The girl did not reply to this half-uttered query, but a faint rose-tint swept into the pale cheeks, and up to the blue-veined temples.
"But to be an old maid, Ulrica," she said a moment after, in a troubled tone; "it is a dreary future for any woman to contemplate. It used to be the one object of my ambition to devote my life to some good cause, thinking that thus I might rise above worldly cares, and grow nearer Heaven. But of late my whole being shrinks from such a course."
"It seems to me that a single woman cannot be as useful as one 'whom the dignity of wifehood investsas with a garment.' You know there is a stigma attached to old maids that must detract from their usefulness."
"Yes, I know," said Mrs. Hardyng; "and of late I am beginning to think that it is, perhaps, in some cases but too well merited. Do you know, dear, that all the spinsters of my acquaintance have got married on their very first offer? I can't help feeling a little mortified that some of my models that I have held up triumphantly as examples to prove the usefulness and necessity of their existence, should have failed me in the end."
"There is Miss Aylmar, who amassed a fortune by teaching a Ladies' Seminary. She was a pattern old maid in my estimation. However, much to my chagrin, when I thought she was nearly ready to receive, after a long and useful life, the rewards for her good deeds in another world, she suddenly assumed the airs of a sixteen-year old boarding-school miss, and, after trying in vain to captivate, by the weight of her golden attractions, a young and handsome, but penniless professor, succeeded at length in fastening a respectable widower. She trots him out regularly every Sunday with that ineffable smirk of satisfaction that only an old maid can assume. Then there was Miss Anthon, a demure little body, who wore her gray hair brushed back from her placid face, without resort to hair dyes, cosmetics, or other rejuvenating articles of the toilet. She kept her eyes open, though, and in her unobtrusive way, after lying in wait for her victim all these long and weary years, she suddenly pounced upon afortune to reward her patient and persevering efforts. You see, this woman had no capital of beauty, intellect or money, and so she assumed the onlyrolethat a quaint little creature like her could carry through successfully. At the risk of her own life, she courageously sat through a case of malignant typhoid, in the hope of making an impression upon the heart of a good-looking youth, by restoring to him his invalid mother. Unfortunately for her purpose, the old lady died, and, after finding that her disinterested efforts to captivate the son were in vain, she turned her attention to the task of consoling the disconsolate widower, and is now mamma-in-law to the man she wanted to marry."

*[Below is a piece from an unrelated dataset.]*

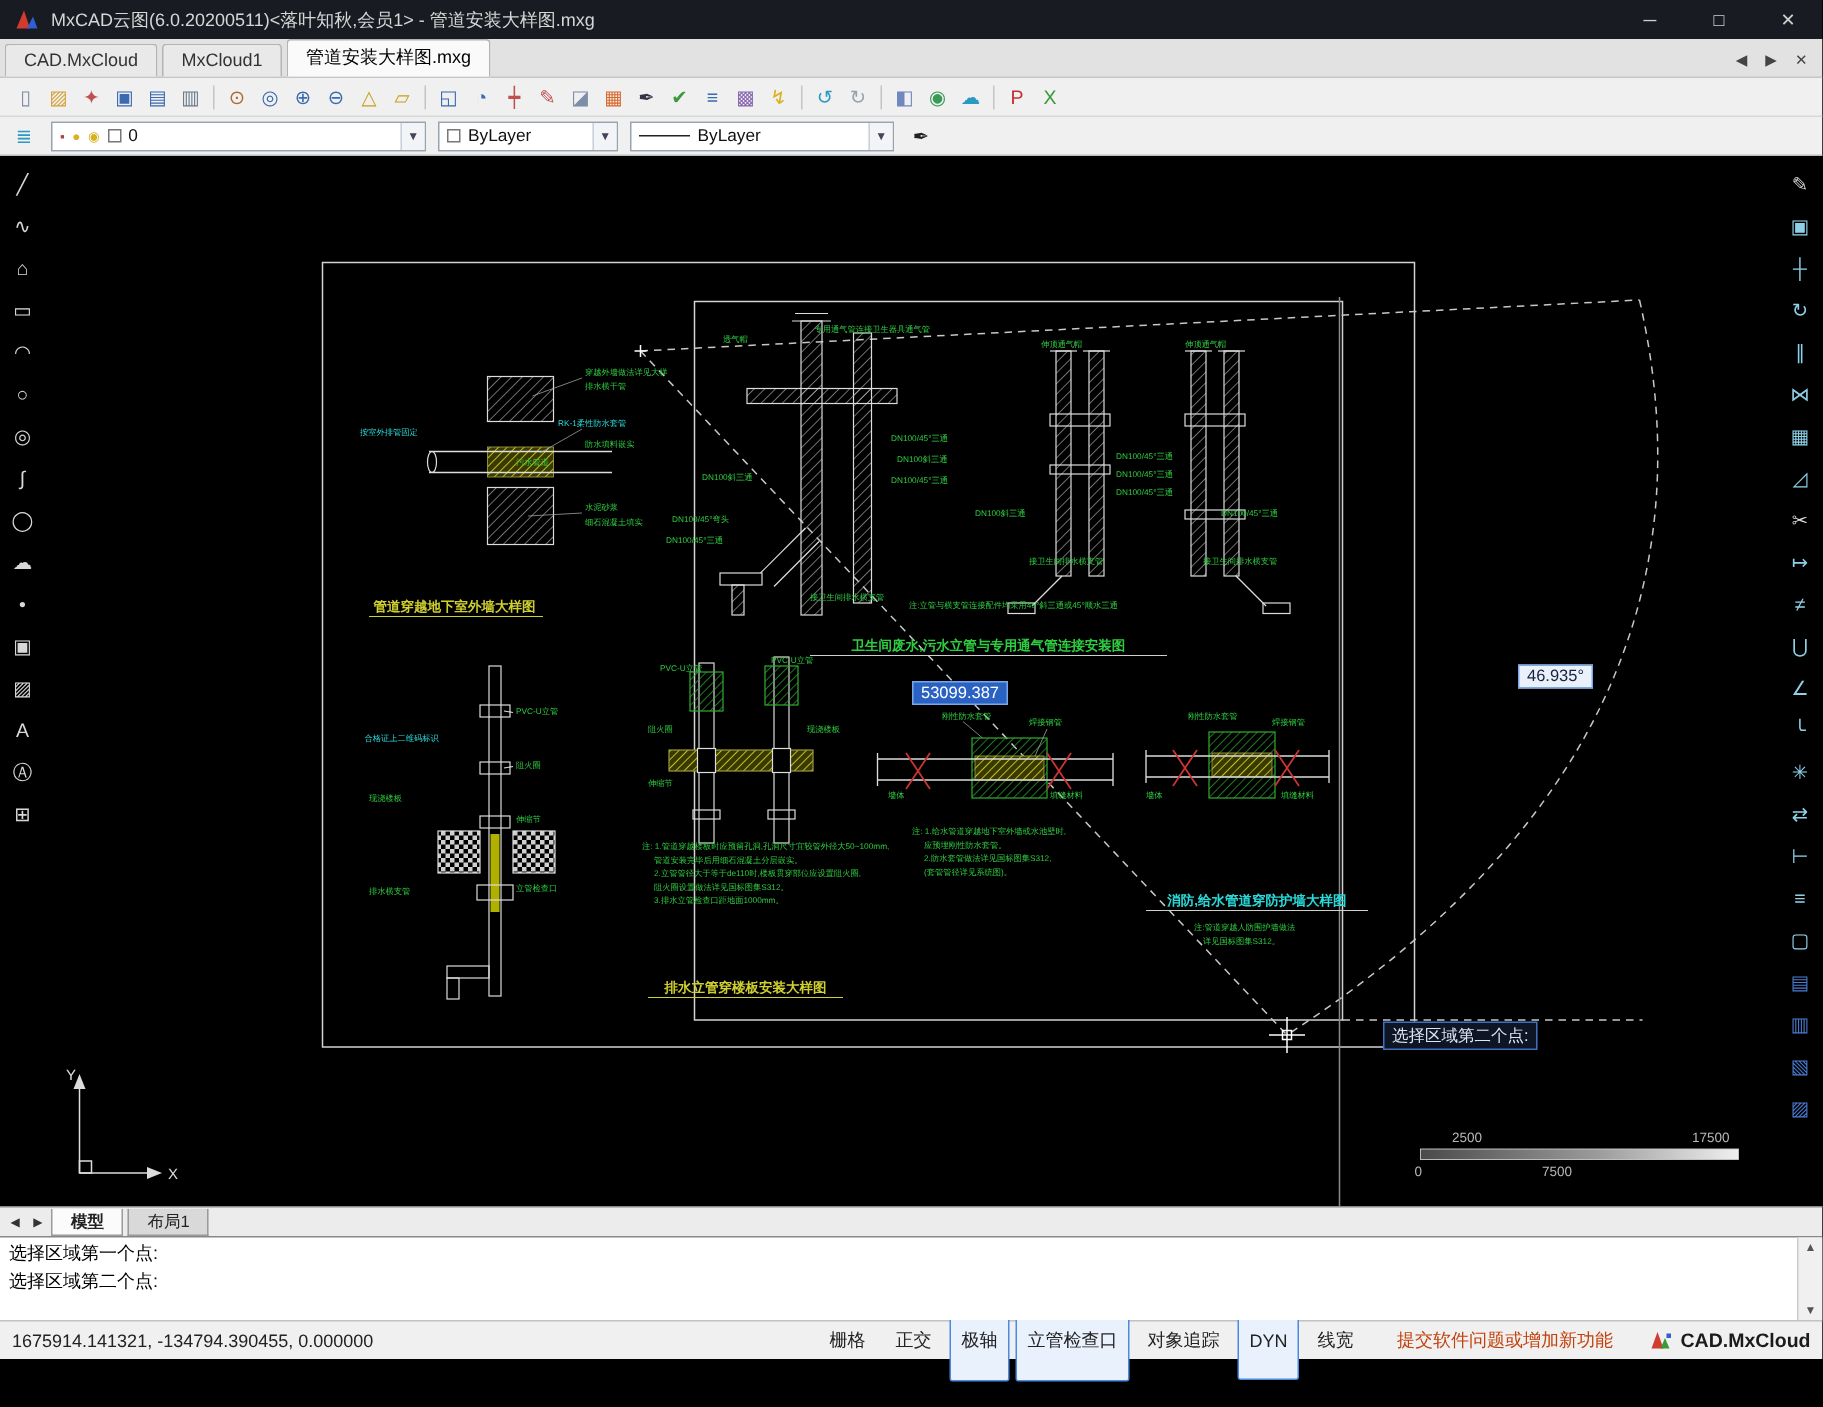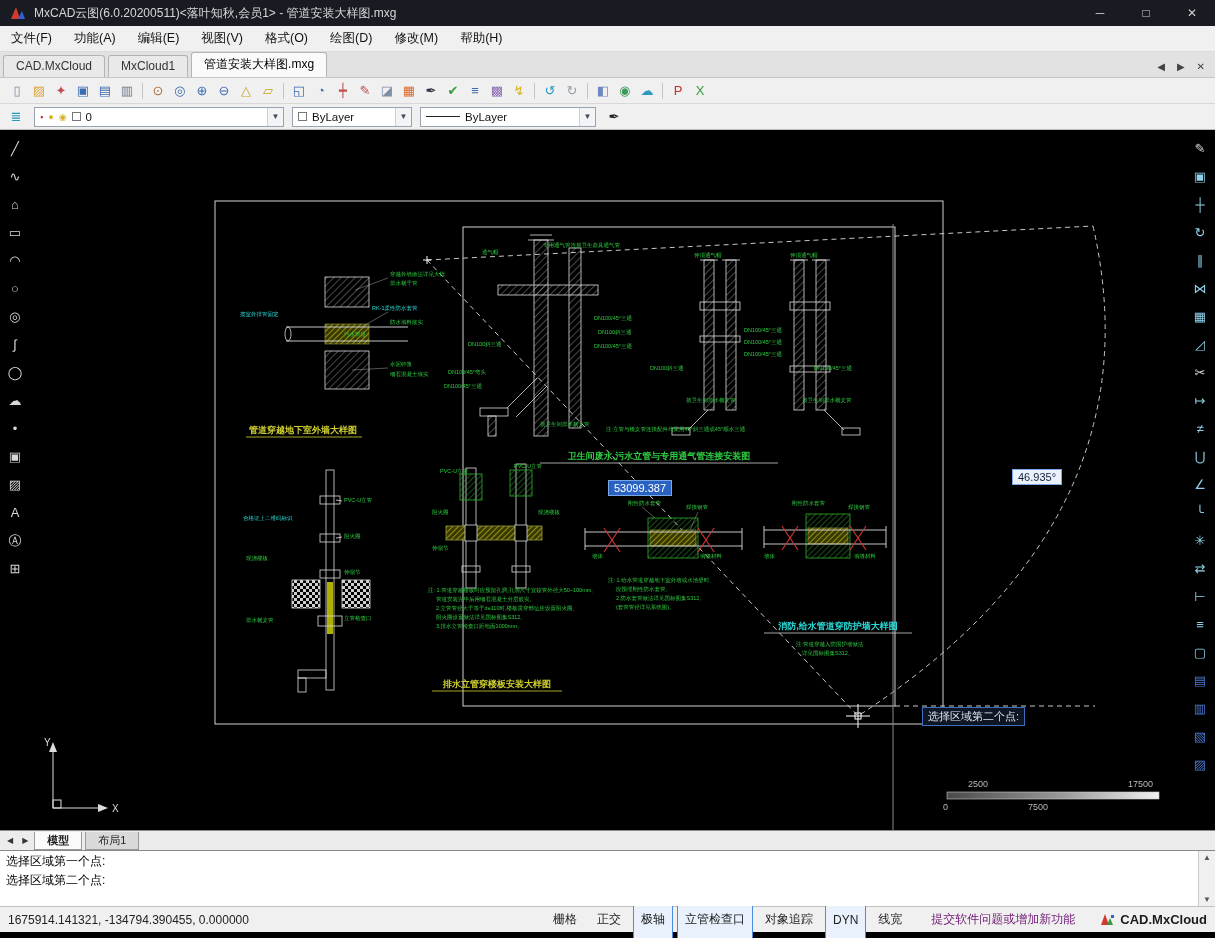"文件(F)" div.menubar { html: <div> <span>文件(F)</span> <span>功能(A)</span> <span>编辑(E)</span> <span>视图(V)</span> <span>格式(O)</span> <span>绘图(D)</span> <span>修改(M)</span> <span>帮助(H)</span> </div> -> none }
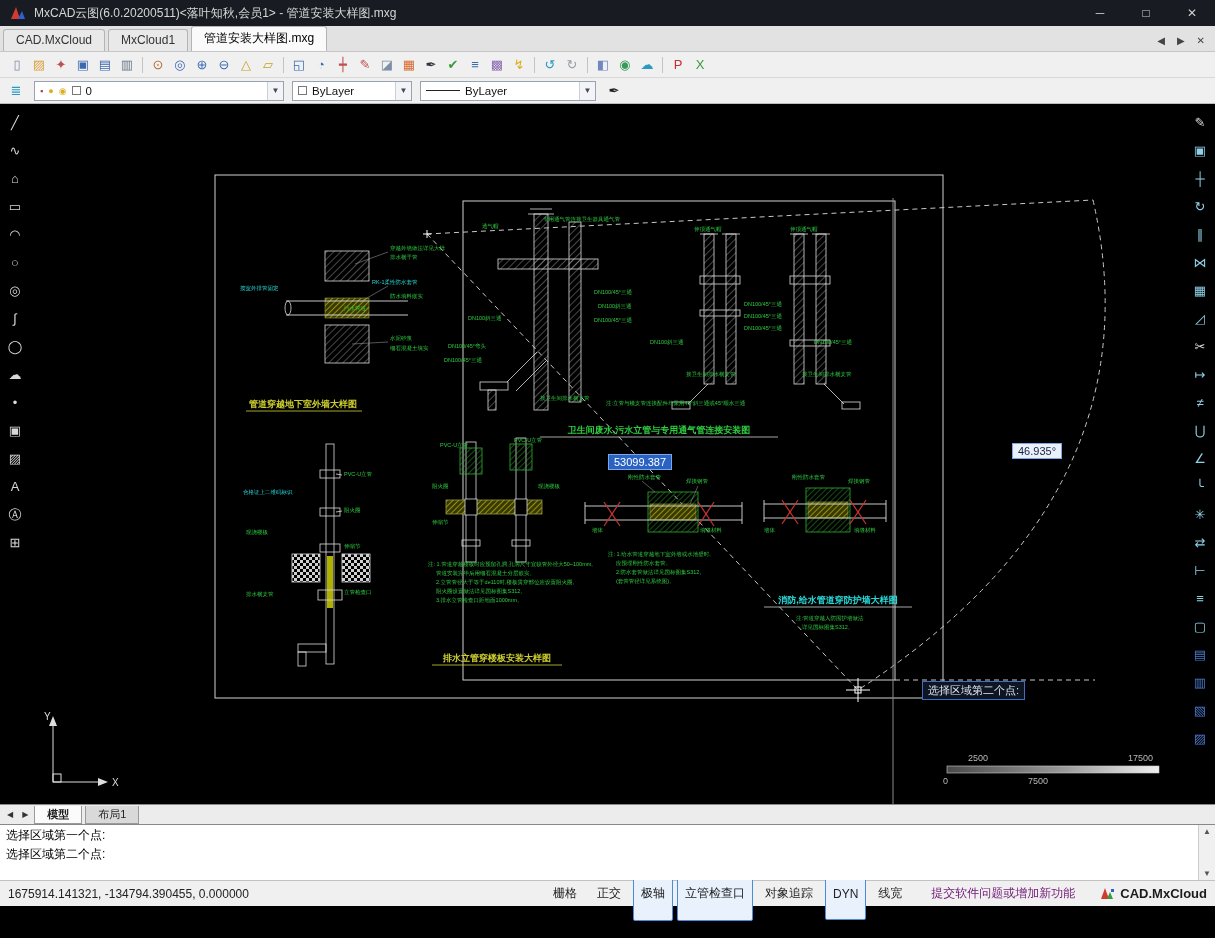"提交软件问题或增加新功能" .status-link { color: #701a75 -> #c2410c }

"You are not presenting a very attractive side of the picture," said the other, laughing.
"No, but a true one, nevertheless. I wish women would be true to themselves."
"There is another failing of our sex," said Clemence, "that has often come under my notice; and it is this: Let a gentleman enter society and have it whispered around that he is what is called a 'ladies' man,' with the added interest of one or two sensational anecdotes of a young lady who went insane out of a hopeless attachment for the gentlemanly scoundrel; or that this or that infuriated husband who has challenged him to mortal combat; and, though the stain of murder be upon that man's soul, women who call themselves virtuous will welcome him with approving smiles.
"Why, I have been completely disgusted, and that more than once, to hear women of the most exemplary character praise and hang upon the words of these smooth-tongued villains. I have now in my mind one in particular, whom the world looks upon as a devoted wife and mother, and who I think has never yet contemplated sin. Yet I know better than herself, that she is hovering on the brink of a precipice, that may, at some future day, engulf all she loves, with herself, in one common ruin.
"Society, as it is now constituted, is dangerous, and calculated to contaminate any pure-minded woman who enters it, unless she be blessed with sufficient decision of character to choose a strict line of conduct and abide by it, at the risk of being called dull, prudish, and uninteresting.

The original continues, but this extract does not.